# EXERCISE:
Compute how many lines below contain the word "small" and respond with that number only.

Web page edit records
»»
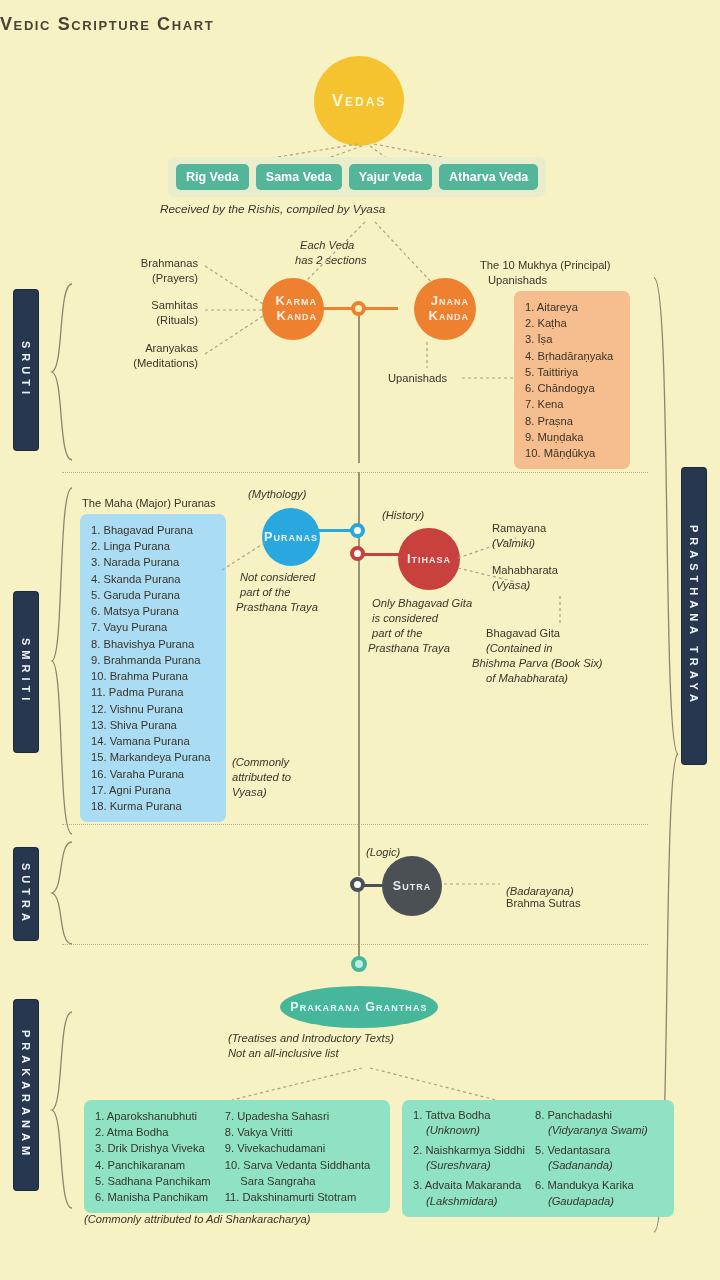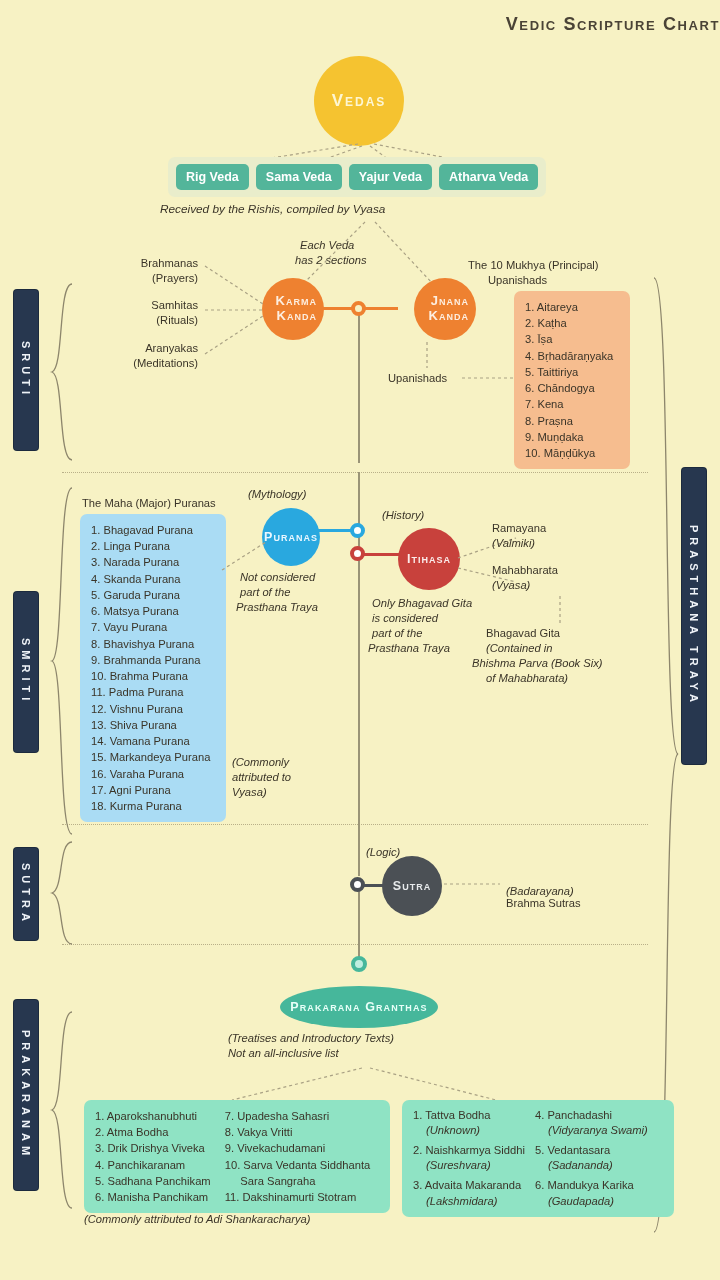--- a/index.html
+++ b/index.html
@@ -8,23 +8,23 @@
     background:#f7f2c4;
     font-family:"Liberation Sans", sans-serif;
     color:#3a3428;
     position:relative;
   }
   .stage{position:absolute;inset:0;}
   .abs{position:absolute;}
 
   
   #title{
-    left:0;right:0;top:14px;text-align:right;
+    left:0;right:0;top:14px;text-align:left;
     font-size:18px;letter-spacing:1.6px;font-weight:700;
-    color:#4a4336;font-variant:small-caps;padding-left:25px;
+    color:#4a4336;font-variant:small-caps;
   }
 
   
   .vlabel{
     background:#27374f;color:#eef2f7;
     border-radius:3px;
     display:flex;flex-direction:column;align-items:center;justify-content:center;
     font-size:11px;font-weight:700;line-height:1.32;letter-spacing:.5px;
     box-shadow:0 0 0 1px #1c2a3d;
     padding:6px 0;box-sizing:border-box;
@@ -198,21 +198,21 @@
   </svg>
 
   <div class="abs cap" style="left:388px;top:371px;width:80px;">Upanishads</div>
   <svg class="abs" style="left:424px;top:342px;" width="10" height="28">
     <path d="M3 0 L3 26" stroke="#a9a184" stroke-width="1.2" stroke-dasharray="3,3" fill="none"></path>
   </svg>
   <svg class="abs" style="left:462px;top:370px;" width="60" height="14">
     <path d="M0 8 L56 8" stroke="#a9a184" stroke-width="1.2" stroke-dasharray="3,3" fill="none"></path>
   </svg>
 
-  <div class="abs cap c" style="left:468px;top:258px;width:180px;">The 10 Mukhya (Principal)</div>
+  <div class="abs cap c" style="left:480px;top:258px;width:180px;">The 10 Mukhya (Principal)</div>
   <div class="abs cap c" style="left:488px;top:273px;width:180px;">Upanishads</div>
 
   <div class="abs panel" id="upanishad-panel" style="left:514px;top:291px;width:116px;">
     <ol>
       <li>1. Aitareya</li>
       <li>2. Kaṭha</li>
       <li>3. Īṣa</li>
       <li>4. Bṛhadāraṇyaka</li>
       <li>5. Taittiriya</li>
       <li>6. Chāndogya</li>
@@ -358,21 +358,21 @@
         <div class="cap">2. Naishkarmya Siddhi</div>
         <div class="cap it" style="padding-left:13px;">(Sureshvara)</div>
       </div>
       <div style="margin-top:5px;">
         <div class="cap">3. Advaita Makaranda</div>
         <div class="cap it" style="padding-left:13px;">(Lakshmidara)</div>
       </div>
     </div>
     <div style="flex:0 0 auto;">
       <div>
-        <div class="cap">4. Panchadashi</div>
+        <div class="cap">8. Panchadashi</div>
         <div class="cap it" style="padding-left:13px;">(Vidyaranya Swami)</div>
       </div>
       <div style="margin-top:5px;">
         <div class="cap">5. Vedantasara</div>
         <div class="cap it" style="padding-left:13px;">(Sadananda)</div>
       </div>
       <div style="margin-top:5px;">
         <div class="cap">6. Mandukya Karika</div>
         <div class="cap it" style="padding-left:13px;">(Gaudapada)</div>
       </div>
««
# EXERCISE RESULT:
2